El próximo jueves 27 de noviembre José Cortez inaugura en Yvonne Sanguinetti una exposición con cuadros de mediano y gran formato trabajados con el pasional expresionismo abstracto que lo ha caracterizado a lo largo de su trayectoria. Se trata de una tendencia directamente ligada con la posguerra y que nosotros hemos asimilado particularmente a través de un gran maestro: Alberto Dávila, pionero de esta pintura en nuestro país. Nadie como él asimiló mejor la espontaneidad y el impulso individual de una forma de pintar basada en lo que se consideraba la libertad.
Enfrentarse al expresionismo abstracto nos obliga a remontarnos a los años 50, particularmente a la escuela de Nueva York, con formatos heroicos que reaccionaban contra la tradición y rechazaban particularmente la narración figurativa. Y si bien hubo en ellos una gran influencia europea, debido a las migraciones de la segunda guerra mundial, esta pintura se considera que es la primera tendencia norteamericana de la historia.

Los artistas europeos llevaron a la escuela en Black Mountain el conocimiento del surrealismo y la teoría del automatismo psíquico para hacer una manifestación espontánea enfocándose en la interacción física del artista con la superficie y hacer de cada cuadro el registro de una performance.
Es por esto que me motivó a invitarlo a hacer una gran oposición con una performance en la que pintaba toda la pared de la Sala Luis Miro Quesada Garland durante una semana. Era una gran performance con pintura y pinceles al que el púbico podía acceder hechizado por los movimientos de José. Era una danza con colores cuya coreografía se encargaba de pintar los altos muros del centro cultural.
Desde que egresó en 1987 de Bellas Artes él se ha mantenido fiel a unas formas de manifestarse que ha roto -y sigue rompiendo- con los gustos estandarizados entre nosotros, para proponer una trabajo sin fisuras debido al uso del color, a la pincelada, a los elementos con los que construye cada obra en la que creo que hay un absoluto dominio de sus medios.
Hoy lo que predomina en esa pintura de Cortez está lejos del surrealismo original. Si bien sigue primando la interacción física, la expresión “pura”, y la energía, aquí no hay cabida para la saludable improvisación de antaño. Lo que se aprecia es el dominio de un lenguaje producto de una experiencia rigurosa. Un empecinamiento por seguir un camino propio ajeno a modas y a interiorismos. Ocurre que hacer expresionismo abstracto en nuestros días, en los cuales predomina el plano de color, es ir contra la corriente. Lo pasional ha cedido espacio a un minimalismo geométrico cada vez más anémico en un ambiente adocenado.
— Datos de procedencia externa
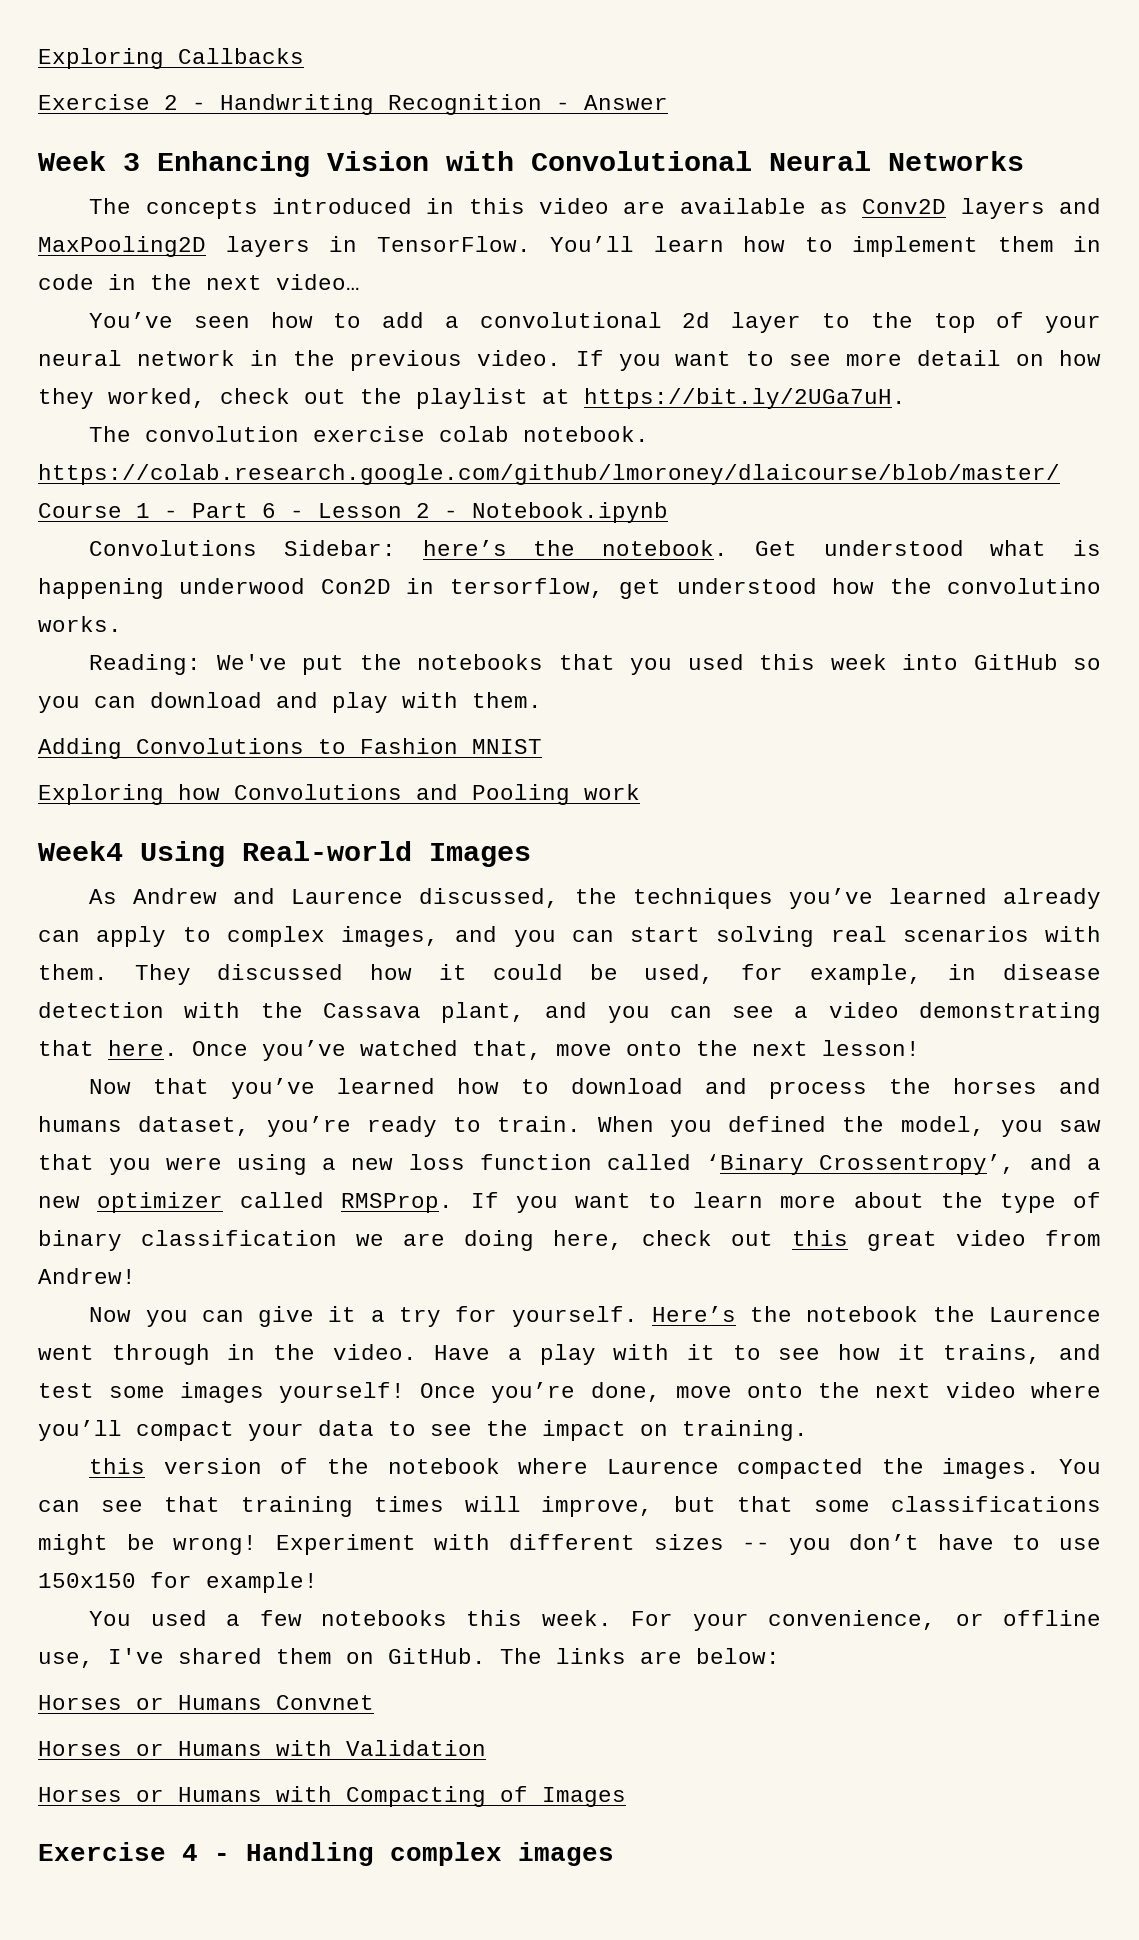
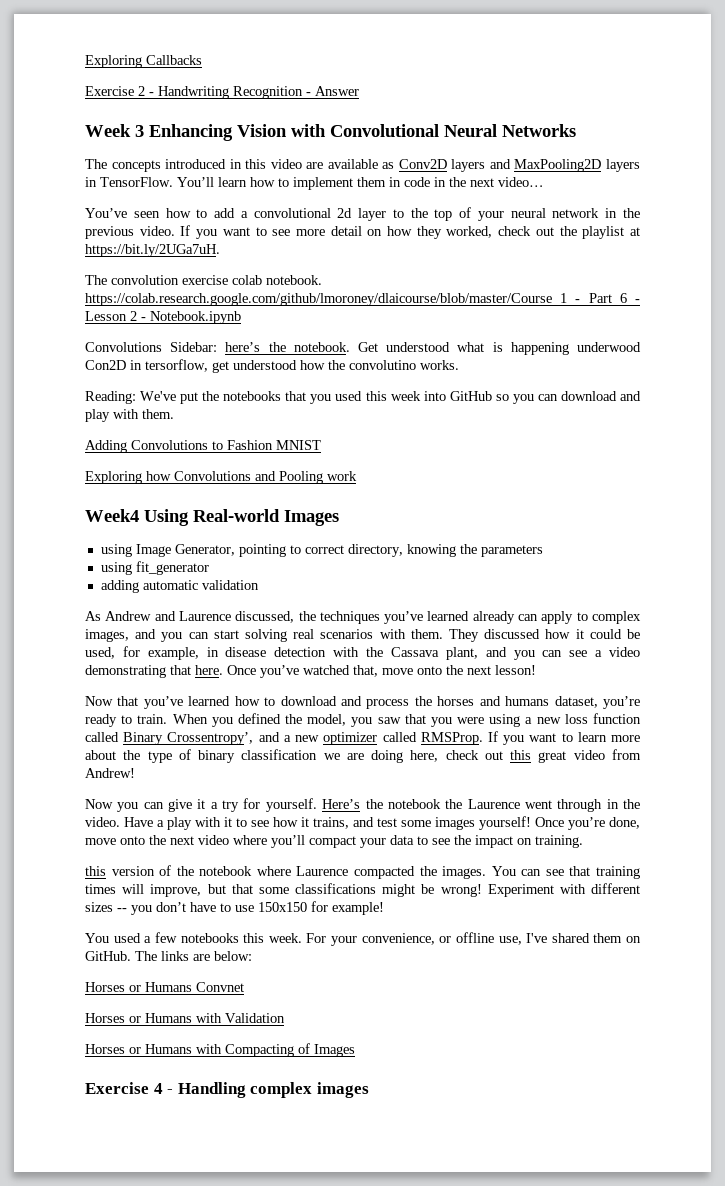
(531, 855) none -> [100,544,543,557] [100,561,209,575] [100,580,259,593] // using Image Generator, pointing to correct directory, knowing the parameters // using fit_generator // adding automatic validation
[705,1154,804,1175] ‘Binary -> [123,732,164,745] Binary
Por eso considero que la contundencia de la pintura de José Cortez es un hecho aislado que amerita destacarse por su empecinamiento, por su maestría, por un contenido histórico tan ligado a lo mejor del siglo XX y que siempre resulta contemporáneo. Los cuadros monocromáticos con infinidad de negros e infinidad de blancos constituyen un magnífico ejemplo del notable nivel a los que él ha llegado. Reverberaciones de Franz Kline a Robert Ryman; de Clement Greenberg a Harold Rosenberg se unen en esta pintura tan compleja, tan exigente, tan respetable.